Fault-Tolerant Preference Alignment via Multi-Agent Verification
Keywords: Preference Alignment, Fault-Tolerant Learning, Large Language Models, Multi-Agent Verification, Preference Poisoning
TL;DR: We propose multi-agent verification to make preference-based alignment more robust by filtering corrupted supervision prior to RLHF/DPO training.
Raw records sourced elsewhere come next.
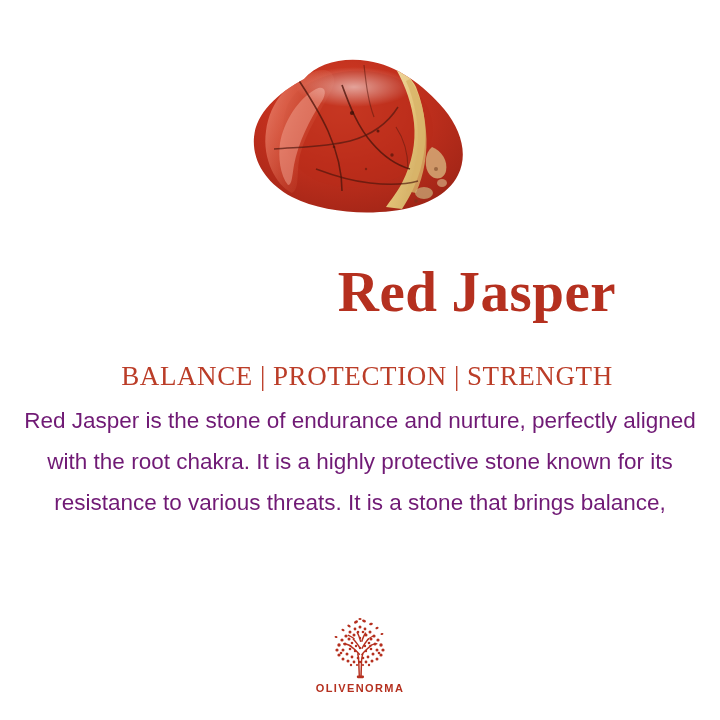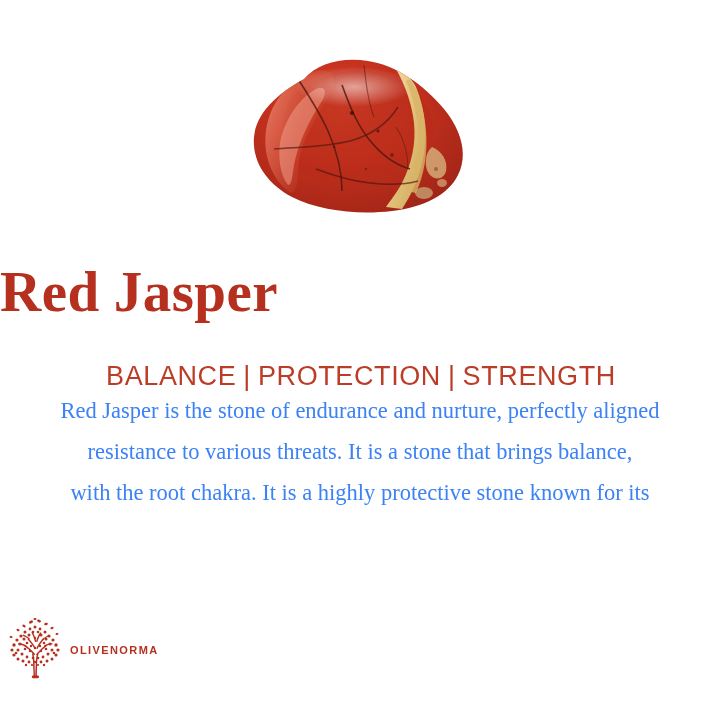--- a/index.html
+++ b/index.html
@@ -43,7 +43,7 @@
     top: 262px;
     left: 0;
     width: 616px;
-    text-align: left;
+    text-align: right;
     font-size: 57px;
     line-height: 60px;
     font-weight: 700;

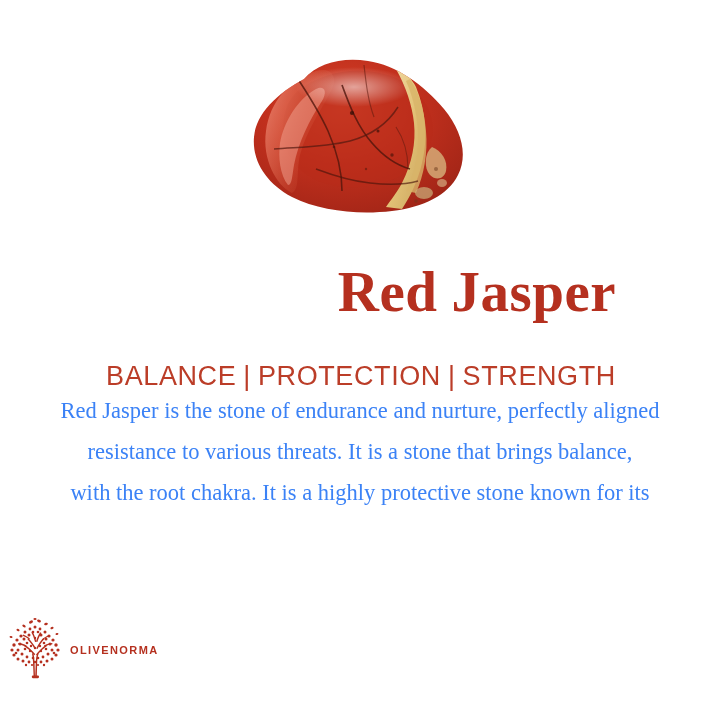--- a/index.html
+++ b/index.html
@@ -57,7 +57,7 @@
   .subtitle {
     position: absolute;
     top: 360px;
-    left: 10px;
+    left: 16px;
     width: 702px;
     text-align: center;
     font-size: 27px;
@@ -65,7 +65,7 @@
     font-weight: 400;
     color: #bb3d28;
     letter-spacing: 0.6px;
-    font-family: Liberation Sans, sans-serif;
+    font-family: Liberation Serif, serif;
     white-space: nowrap;
   }
   .subtitle .sep {

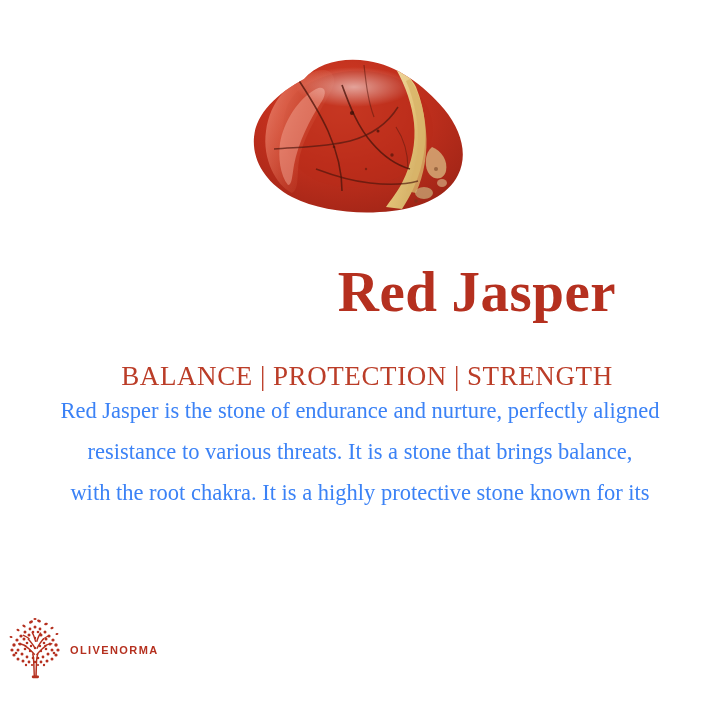--- a/index.html
+++ b/index.html
@@ -77,14 +77,14 @@
   
   .body-copy {
     position: absolute;
-    top: 390px;
+    top: 400px;
     left: 8px;
     width: 704px;
     text-align: center;
-    color: #3b82f6;
+    color: #701a75;
     font-size: 22.5px;
     line-height: 41px;
-    font-family: Liberation Serif, serif;
+    font-family: Liberation Sans, sans-serif;
   }
   .body-copy .line { display: block; white-space: nowrap; }
 

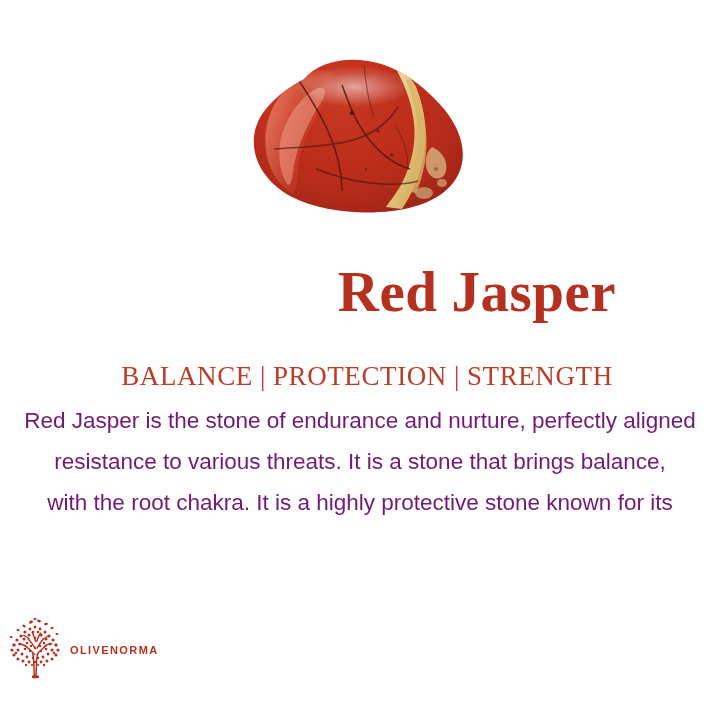--- a/index.html
+++ b/index.html
@@ -206,8 +206,8 @@
 
   <div class="body-copy">
     <span class="line">Red Jasper is the stone of endurance and nurture, perfectly aligned</span>
+    <span class="line">with the root chakra. It is a highly protective stone known for its</span>
     <span class="line">resistance to various threats. It is a stone that brings balance,</span>
-    <span class="line">with the root chakra. It is a highly protective stone known for its</span>
   </div>
 
   <div class="logo">

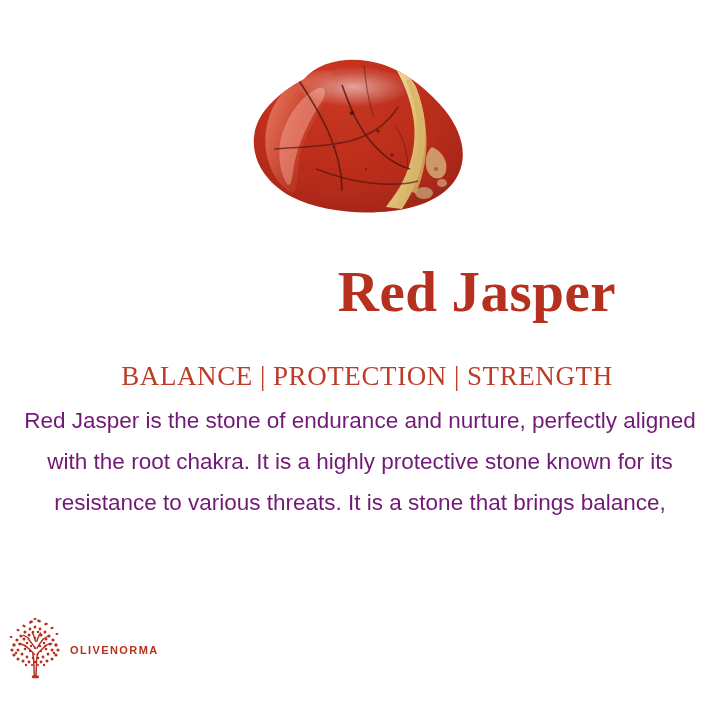--- a/index.html
+++ b/index.html
@@ -95,6 +95,7 @@
     top: 618px;
     width: 720px;
     display: flex;
+    flex-direction: column;
     align-items: center;
   }
   .logo-mark { display: block; }

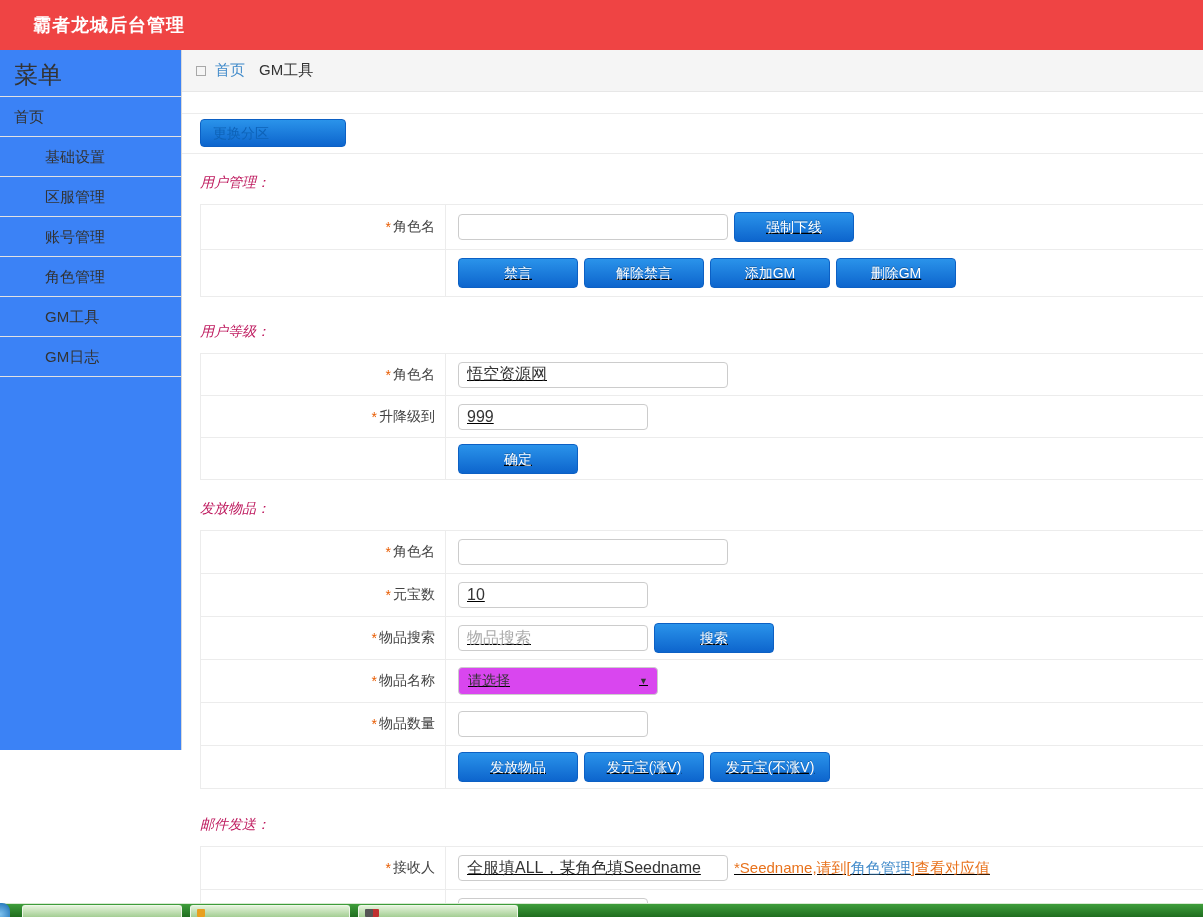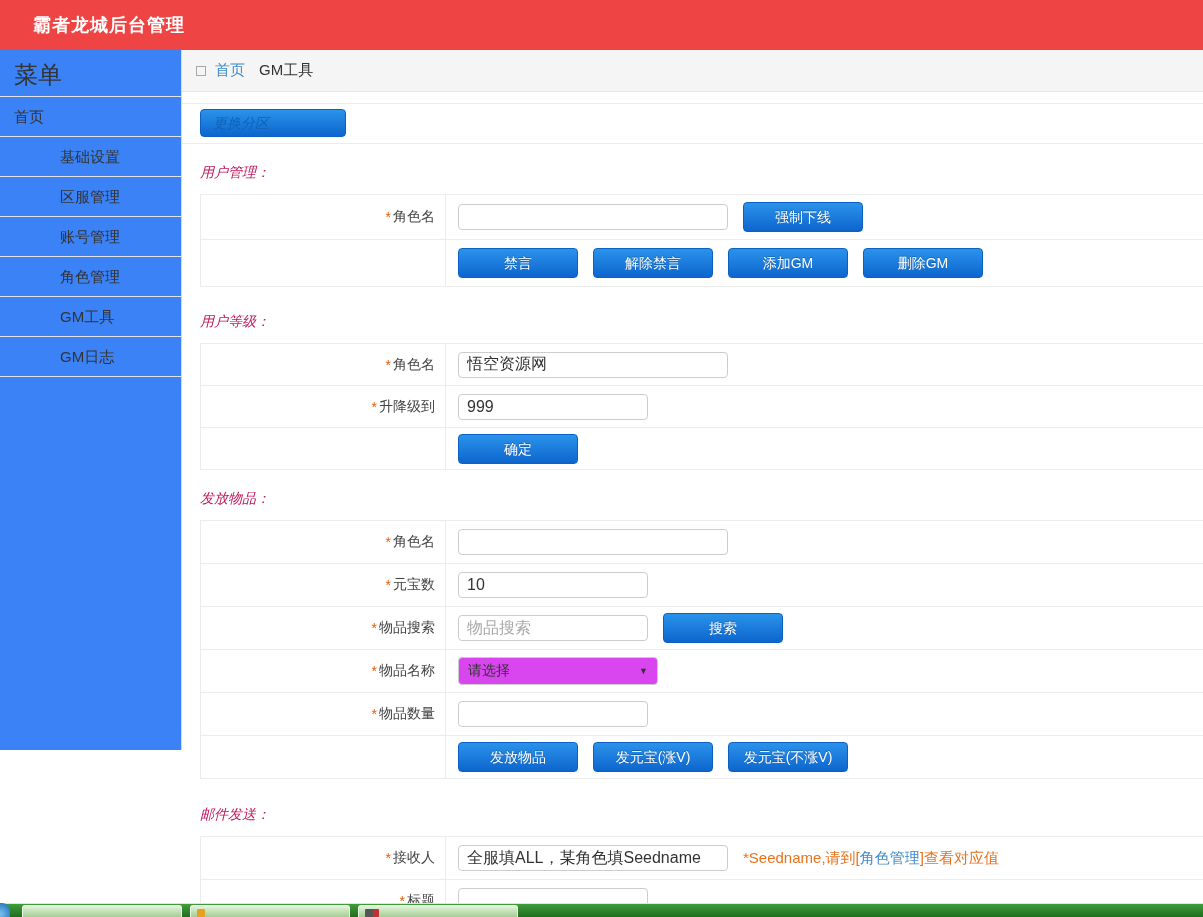--- a/index.html
+++ b/index.html
@@ -30,8 +30,8 @@
   .crumb-home { color:#428bca; text-decoration:none; margin-right:14px; cursor:pointer; }
 
   .content { position:relative; }
-  .toolbar { margin-top:11px; border-top:1px solid #ececec; border-bottom:1px solid #ececec;
-    padding:5px 0 6px 18px;font-style:italic; }
+  .toolbar { margin-top:21px; border-top:1px solid #ececec; border-bottom:1px solid #ececec;
+    padding:5px 0 6px 18px; }
 
   .btn { display:inline-block; background:linear-gradient(#2a93ea,#0d65cd); color:#fff;
     border:1px solid #0c60c4; border-radius:4px; height:30px; width:120px; font-size:14px;

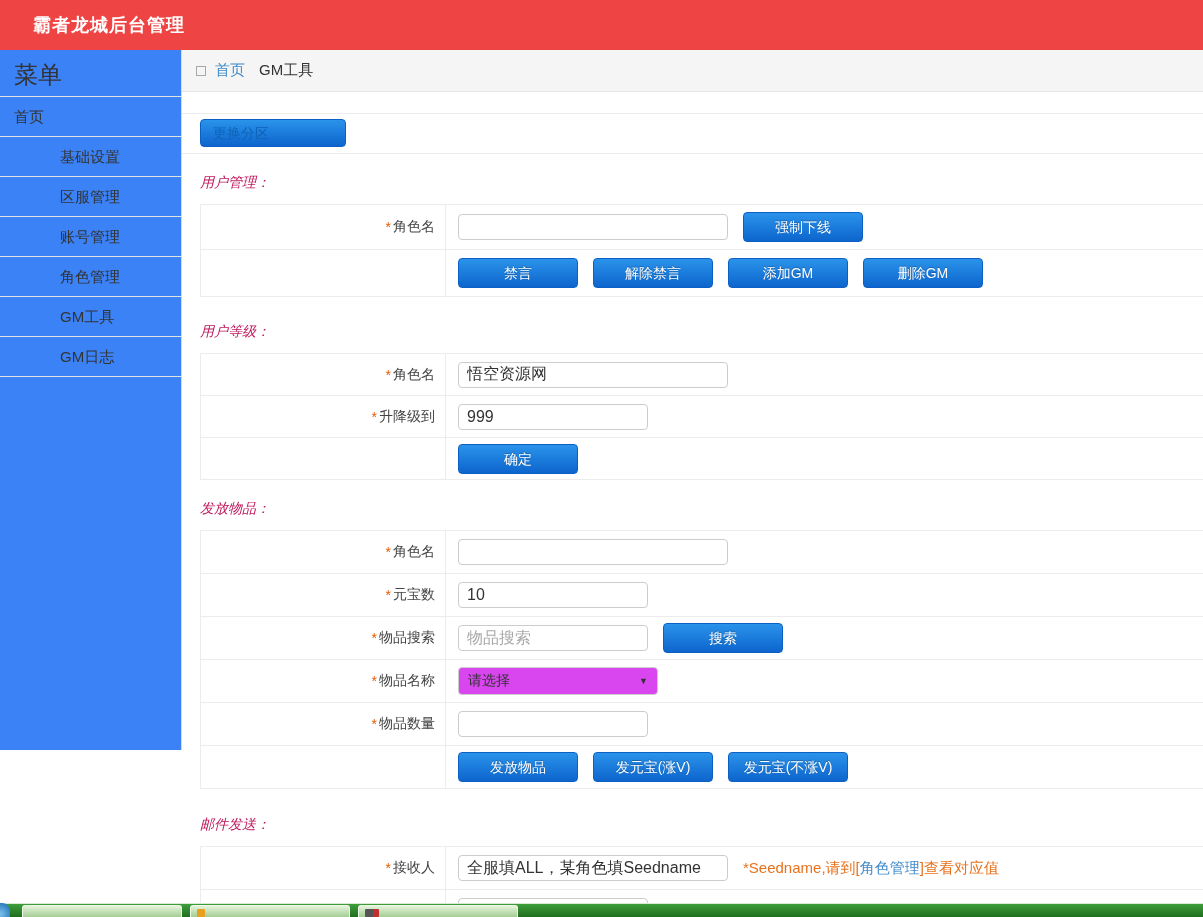--- a/index.html
+++ b/index.html
@@ -19,7 +19,7 @@
   .sidebar-title { font-size:24px; color:#333; padding:9px 0 0 14px; height:47px;
     border-bottom:1px solid #e2e2e2; }
   .menu-item { height:40px; line-height:40px; border-bottom:1px solid #e2e2e2;
-    font-size:15px; color:#333; padding-left:60px; cursor:pointer; }
+    font-size:15px; color:#333; padding-left:45px; cursor:pointer; }
   .menu-item.top-level { padding-left:14px; }
 
   .main { flex:1; min-width:0; }

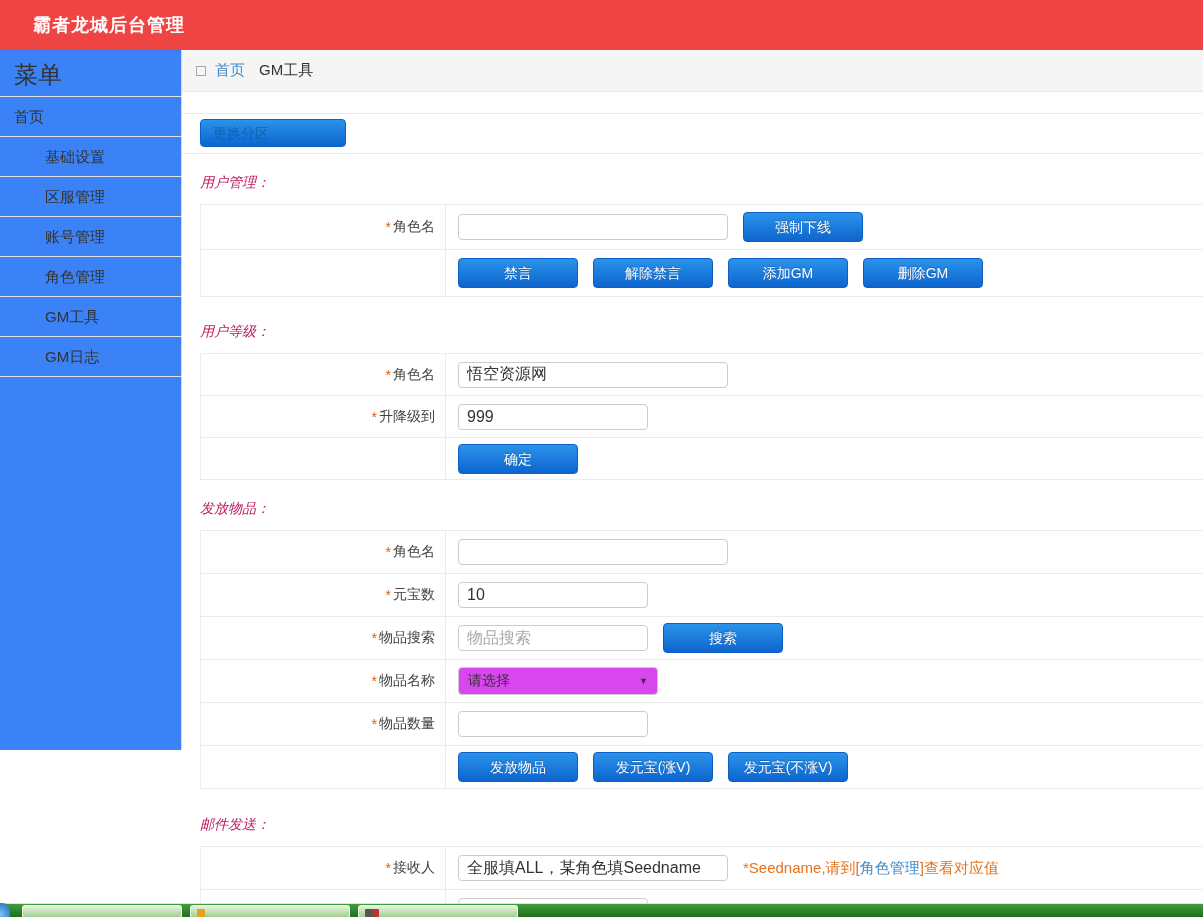--- a/index.html
+++ b/index.html
@@ -52,7 +52,7 @@
     display:flex; align-items:center; justify-content:flex-end; padding-right:10px;
     font-size:14px; color:#444; }
   .req { color:#e85b00; margin-right:2px; }
-  .fcell-input { flex:1; display:flex; align-items:center; padding-left:12px; gap:15px; }
+  .fcell-input { flex:1; display:flex; align-items:center; padding-left:12px; gap:6px;text-decoration:underline; }
 
   input.txt { height:26px; border:1px solid #ccc; border-radius:4px; padding:0 8px;
     font-size:16px; color:#333; font-family:inherit; background:#fff; outline:none; }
Abstract: Preference-based optimization methods such as Reinforcement Learning from Human Feedback (RLHF) and Direct Preference Optimization (DPO) are widely used to align large language models (LLMs). However, these methods implicitly assume that preference supervision is reliable, despite growing evidence that preference data may be noisy, biased, or adversarially manipulated. We introduce MPV, a multi-agent verification framework that filters preference data through specialized verifier agents for factuality, safety, ethics, and trustworthiness prior to optimization. A k-of-n consensus rule admits only supervision approved by multiple heterogeneous agents, yielding a Verified Preference Dataset (VPD). We provide a theoretical analysis showing that consensus-based verification can exponentially suppress corrupted supervision under mild assumptions, while introducing an explicit safety–retention trade-off. Empirically, we evaluate Verified DPO on Qwen2-7B across safety, summarization, factual, and biomedical QA benchmarks. Our results demonstrate consistent reductions in over-refusal behavior and improved robustness under noisy supervision, with dataset-dependent trade-offs in factual coverage and calibration under stricter consensus thresholds. Together, these findings position multi-agent verification as a principled, data-centric complement to existing preference optimization methods, offering an early but promising pathway toward more reliable and trustworthy LLM alignment.